On 9th August 2016, 5 months and 4 days after being born, Alec came home to live with his mummy, daddy and big brother. 5 weeks after his due date, having endured more than most of us go through in a lifetime. Having been given a 1 in 10 chance of survival and being dangerously close to losing the battle at points, our little boy had defied all the odds and was actually coming home.
New home, new baby
We moved into our new house and Alec came home on the same day. I have mixed feelings on this – everyone says the most stressful things in life are moving house and having a baby. If 2016 for our family is anything to go by, I’d agree! In many ways it was totally bonkers to do them both on the same day, but I wouldn’t change it. We’d waited a long time for both of them and it felt like a conclusion of everything that had happened.
A baby is hard work
One of the things I found difficult about getting Alec home was that, although he was 5 months old, he was still like a newborn baby. And having a newborn baby is hard work! He cried a lot, struggled with being put down, sometimes fed constantly, didn’t sleep well at night. Whenever I was finding things difficult, I used to feel guilty, thinking, “I should be just pleased he’s home.” Alec soon settled into life in our family, became used to us all and our environment. The first few weeks of having him home were similar to the first few weeks of having a newborn baby at home, except I wasn’t in pain from birth etc, so I was physically able to get around, out and about and drive etc.
Presenting like a normal baby
Alec was expected to come home on oxygen (most of his “peers” have home oxygen) and with a feeding tube. The fact that he didn’t was just brilliant and we are so thrilled. It really is lovely that he seems like a normal baby. The Alec that we have at home almost seems detached from the Alec who was in hospital. But, we do have to keep in mind that he was very very poorly and could get poorly easier than other babies…
It was drummed into us in the hospital that Alec is likely to be very poorly over the winter. One doctor said, “He could sail through, but it’s unlikely.” Because of Alec’s chronic lung disease, coughs and colds could make him very poorly, particularly his breathing. I’ve often had to cancel plans with friends if they or their children are unwell and I hugely appreciate everyone’s understanding about this. We just have to be so careful – we know we can’t totally avoid illness but if we know about it, we do. We wash our hands a lot!
“Hospital is now your second home, not your first…”

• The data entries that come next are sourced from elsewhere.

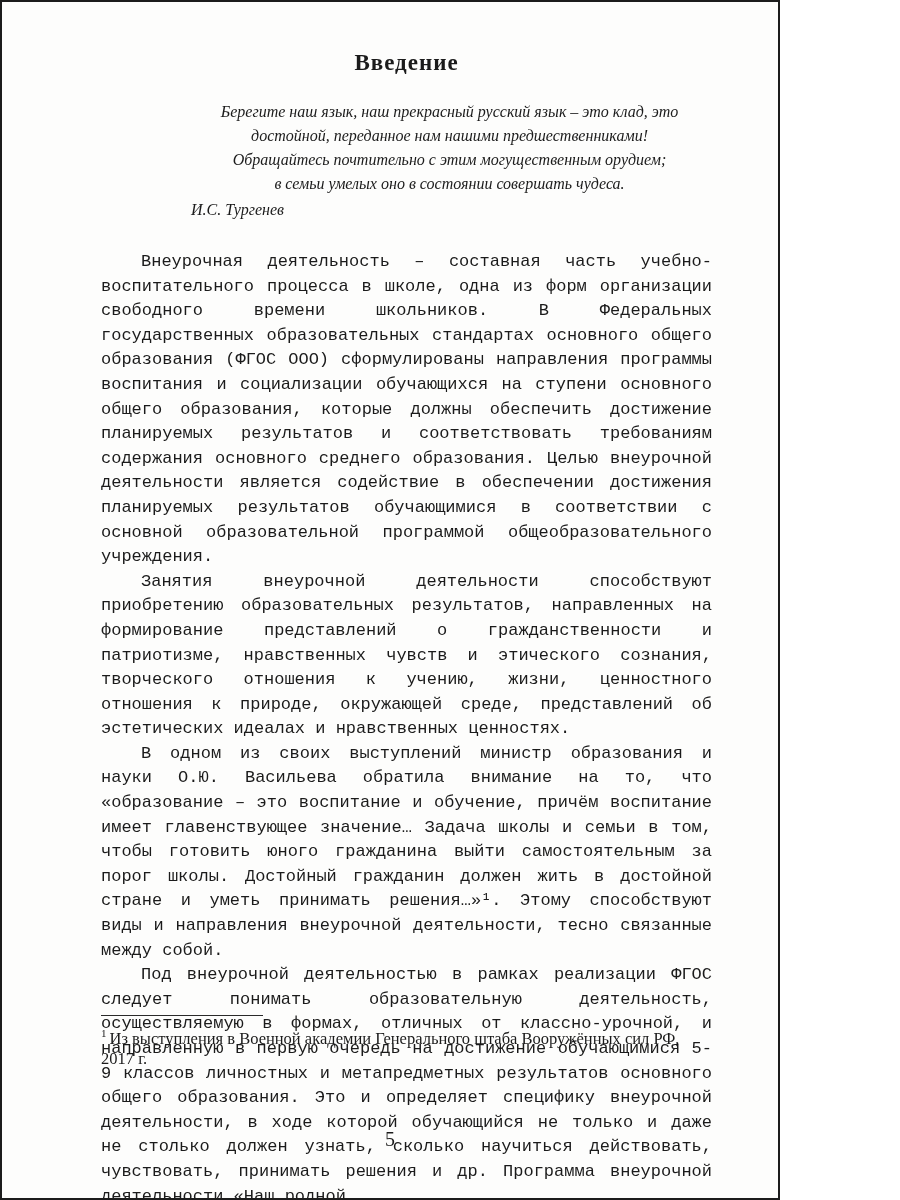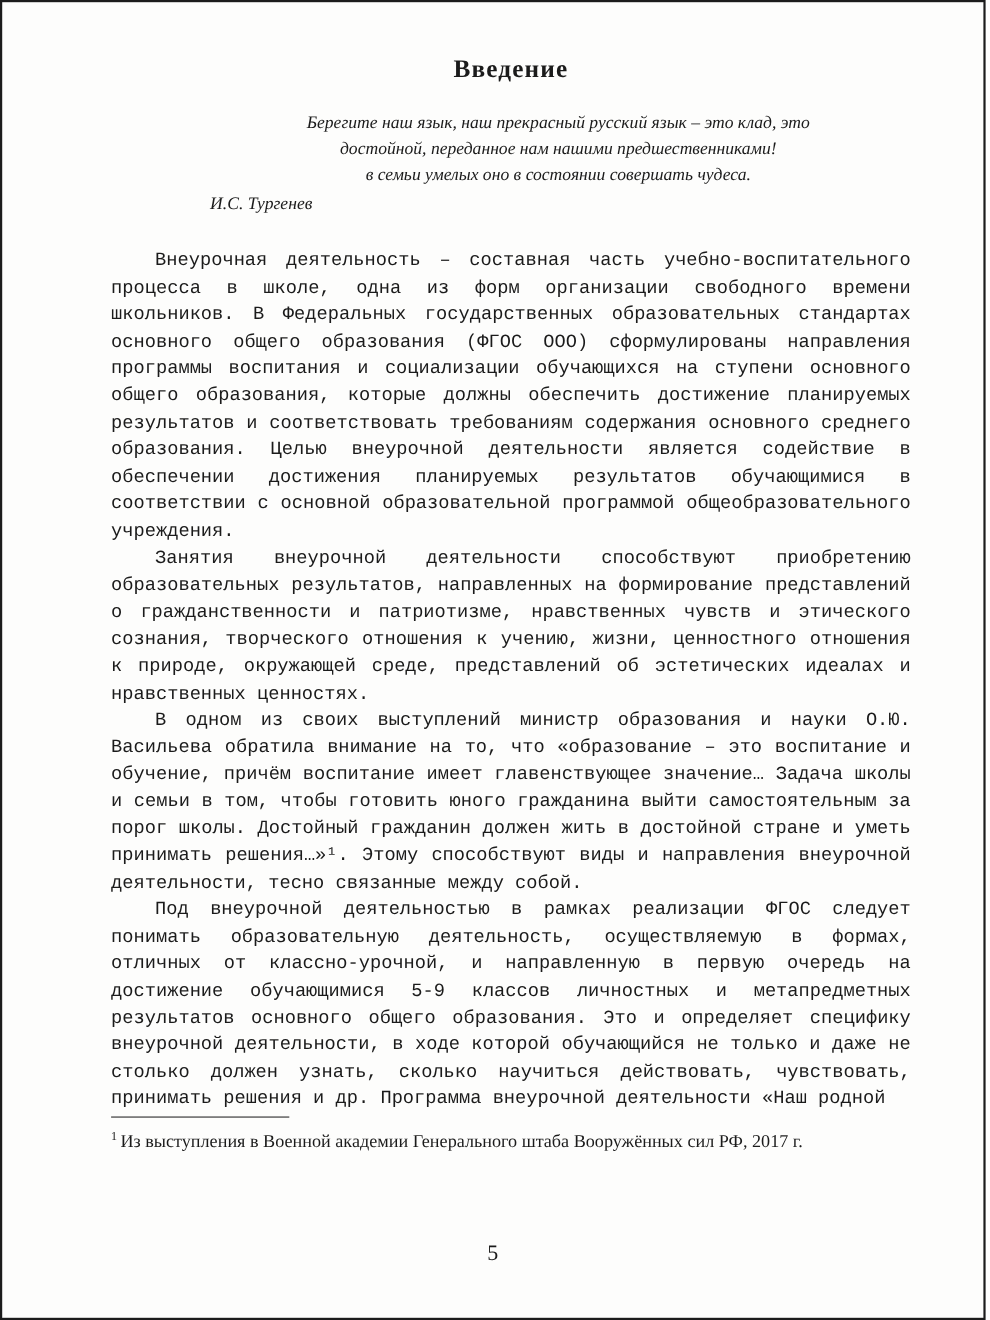--- a/index.html
+++ b/index.html
@@ -9,7 +9,7 @@
   }
   .sheet {
     position: relative;
-    width: 896px;
+    width: 780px;
     height: 1200px;
     box-sizing: border-box;
     background: #fdfdfc;

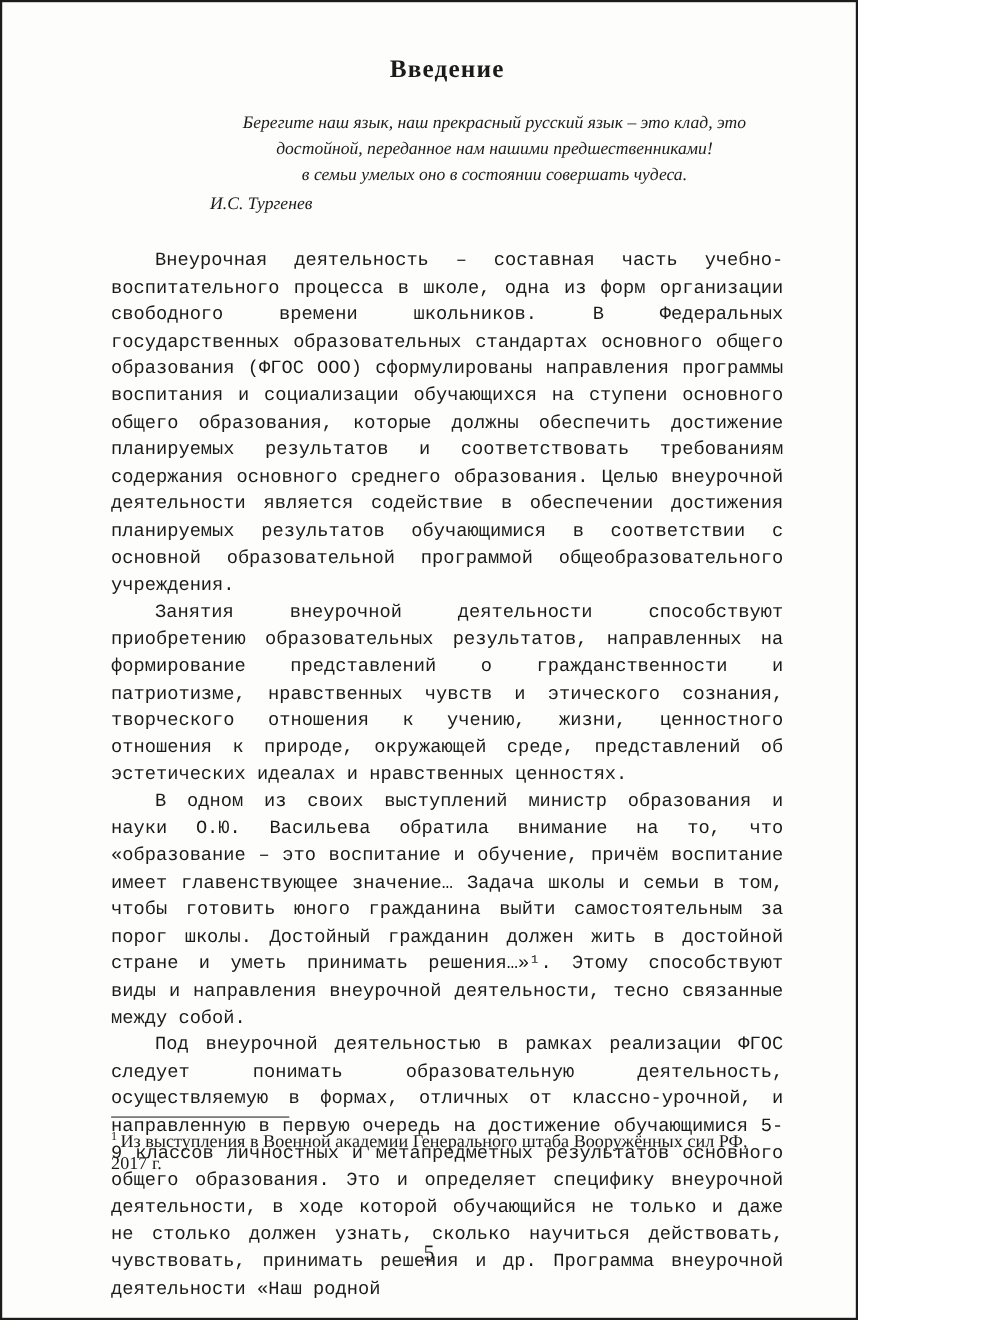--- a/index.html
+++ b/index.html
@@ -99,6 +99,7 @@
     <div class="epigraph">
       <div class="epigraph-line">Берегите наш язык, наш прекрасный русский язык – это клад, это</div>
       <div class="epigraph-line">достойной, переданное нам нашими предшественниками!</div>
+      <div class="epigraph-line">Обращайтесь почтительно с этим могущественным орудием;</div>
       <div class="epigraph-line">в семьи умелых оно в состоянии совершать чудеса.</div>
       <div class="epigraph-author">И.С. Тургенев</div>
     </div>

I was chatting (over whatsapp) this evening with a good friend who I met in the NICU when our babies were poorly. We were thinking about what it’s like now being home and I mentioned all the hospital visits and she described it like the heading above. It’s so accurate! Alec has had a LOT of appointments. Almost every day there’s a letter through the door about an appointment, or a text reminder so we don’t forget to attend. Extra jabs, weigh in clinic, eyes, ears, dietician, general development, community nurses, health visitors, physiotherapy. They’re gradually decreasing, but he will have involvement from outside agencies for as long as he needs it, as problems become apparent or problems he does have resolve.
Getting back to normal
I found it quite difficult getting back to normal! I had Evan every day again, which was just so lovely. I could suddenly go to toddler groups etc again – as Alec was so well I felt confident taking him, although I’m feeling less like that now that winter is here. Part of me just wanted to stay at home with them both, but also needed to get out of the house too! I suppose the thing that I’ve found hard is just having to drop straight back into normality quite suddenly. I’d been out of normal life for so long, it was quite an adjustment getting back into it.
Surges of emotion
Since being home, there have been a few occasions where I’ve felt really overwhelmed with emotion – there’s an entire other blog post welling up titled “Unexpected tears”. I’ve had to explain to Evan quite a few times that “Sometimes we cry when we’re happy.” Other times it’s been when I’ve remembered something that happened that I maybe didn’t cry about at the time. Usually the tears come when I’m doing something totally normal, and Alec is just there, part of it.
Today is World Prematurity Day, a day where parents and medical professionals seek to raise awareness of the realities and difficulties of having a premature baby. Before Alec was born, I thought that premature babies just needed to lie there, grow and keep warm and come home around and about their due date. The truth is that premature babies are desperately sick babies, who must fight and fight, demonstrating a strength and resilience that you can’t believe can come from someone so small. Often people say to me “He was in a hurry, he wanted to be here…” Yes that’s true. Once he’d arrived, Alec showed us every day that he REALLY wanted to be here, and that ultimately, he wanted to come home and live with us.